**Record excerpts:**
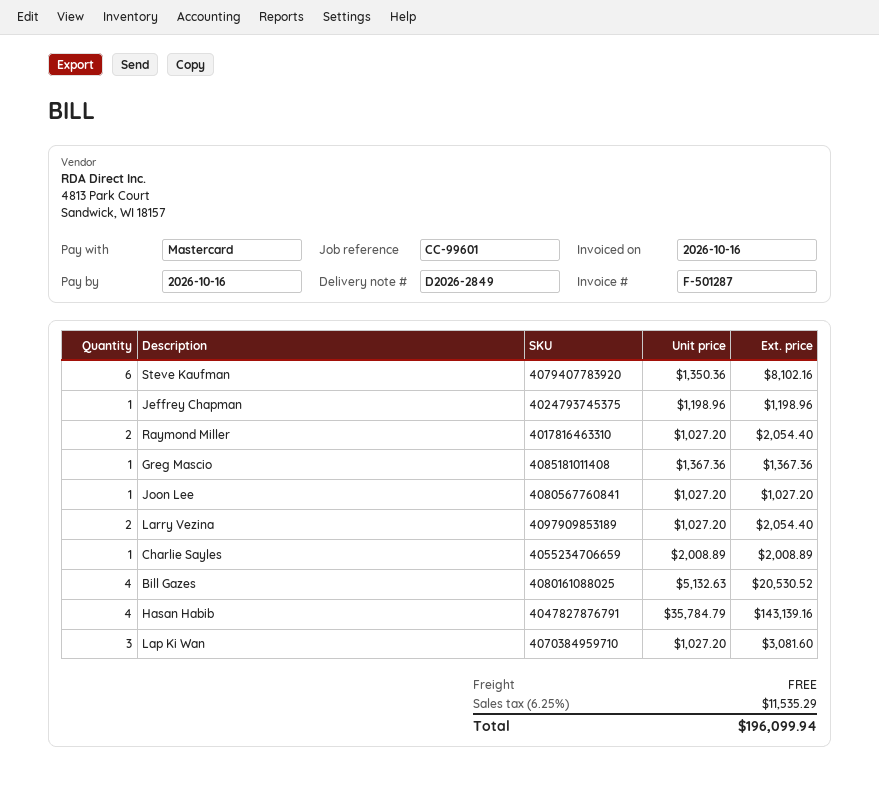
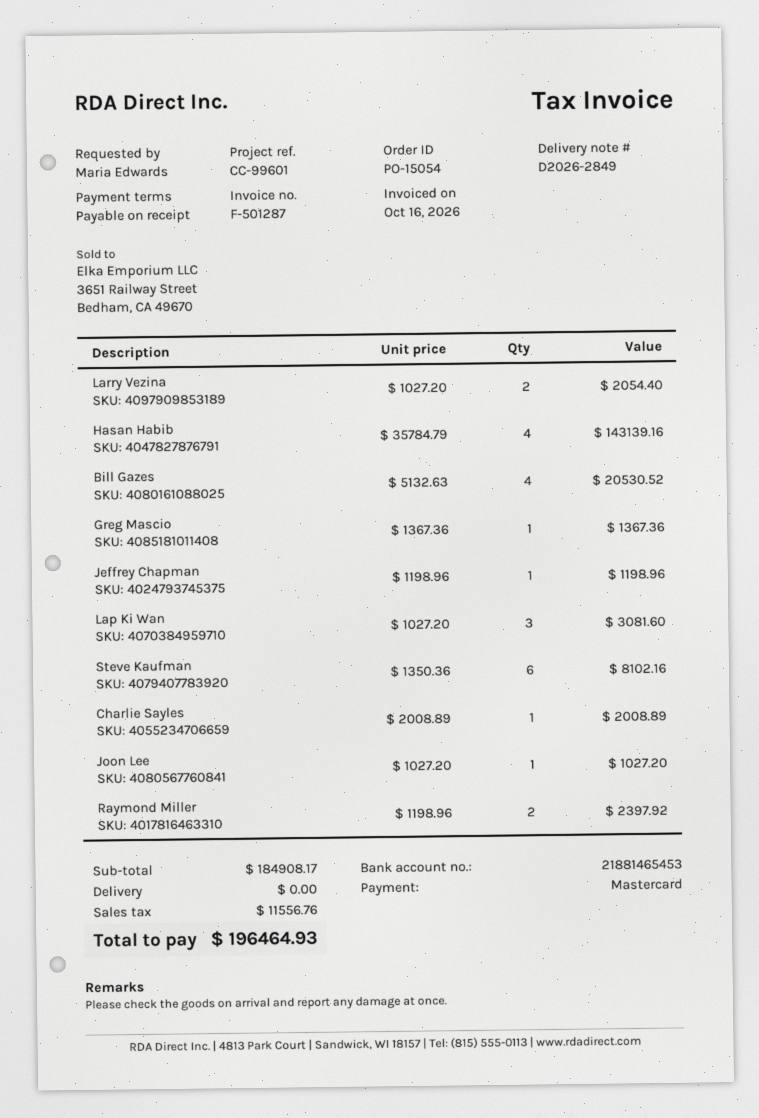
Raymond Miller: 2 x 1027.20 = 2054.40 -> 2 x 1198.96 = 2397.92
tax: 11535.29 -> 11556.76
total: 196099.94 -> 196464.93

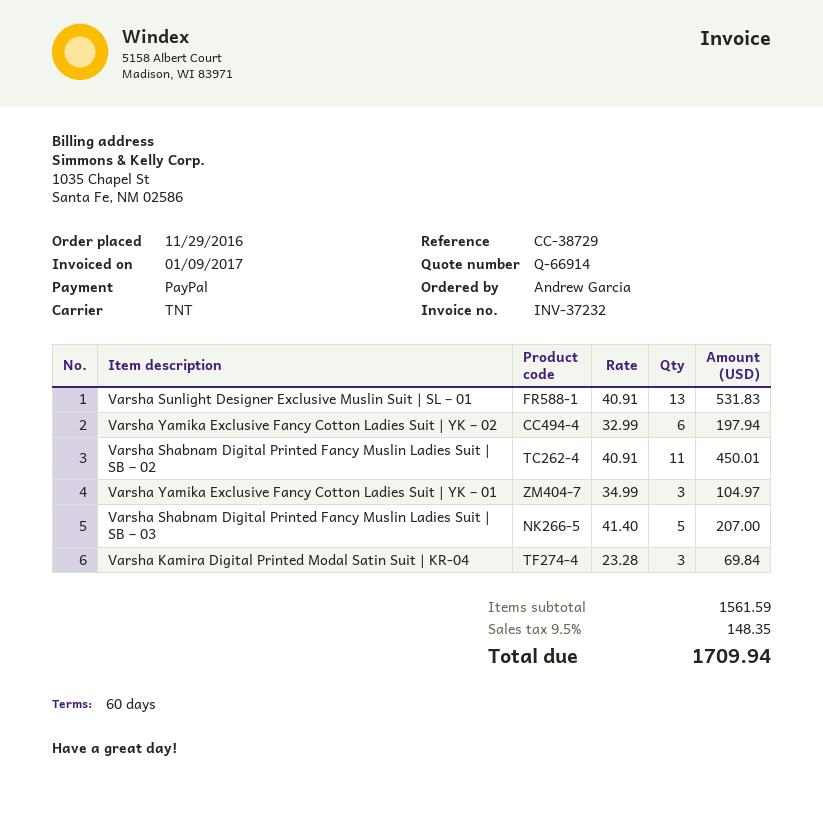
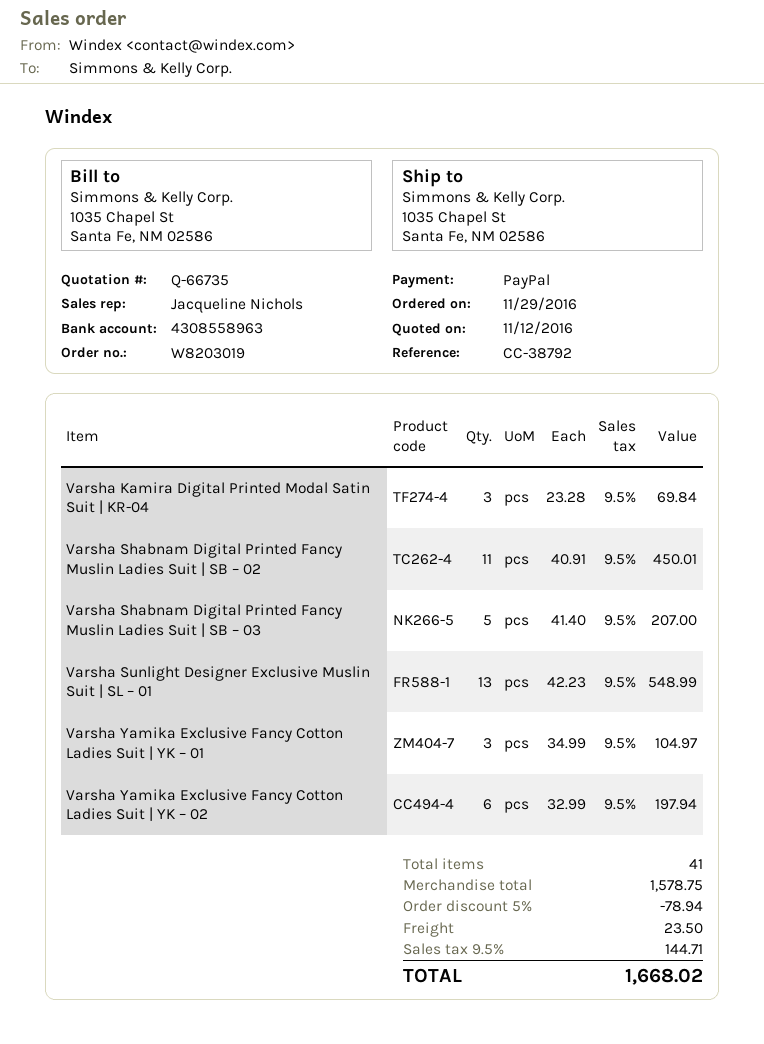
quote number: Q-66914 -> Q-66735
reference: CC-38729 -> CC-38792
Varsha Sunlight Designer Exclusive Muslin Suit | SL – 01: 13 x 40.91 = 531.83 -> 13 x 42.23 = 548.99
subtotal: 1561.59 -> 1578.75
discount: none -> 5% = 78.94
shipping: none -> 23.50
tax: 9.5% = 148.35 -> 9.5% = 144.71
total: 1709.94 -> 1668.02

**What the task asks:** Say how many lines in the records contain the word "none". Nothing but the number is required.

**Solution to this problem:** 2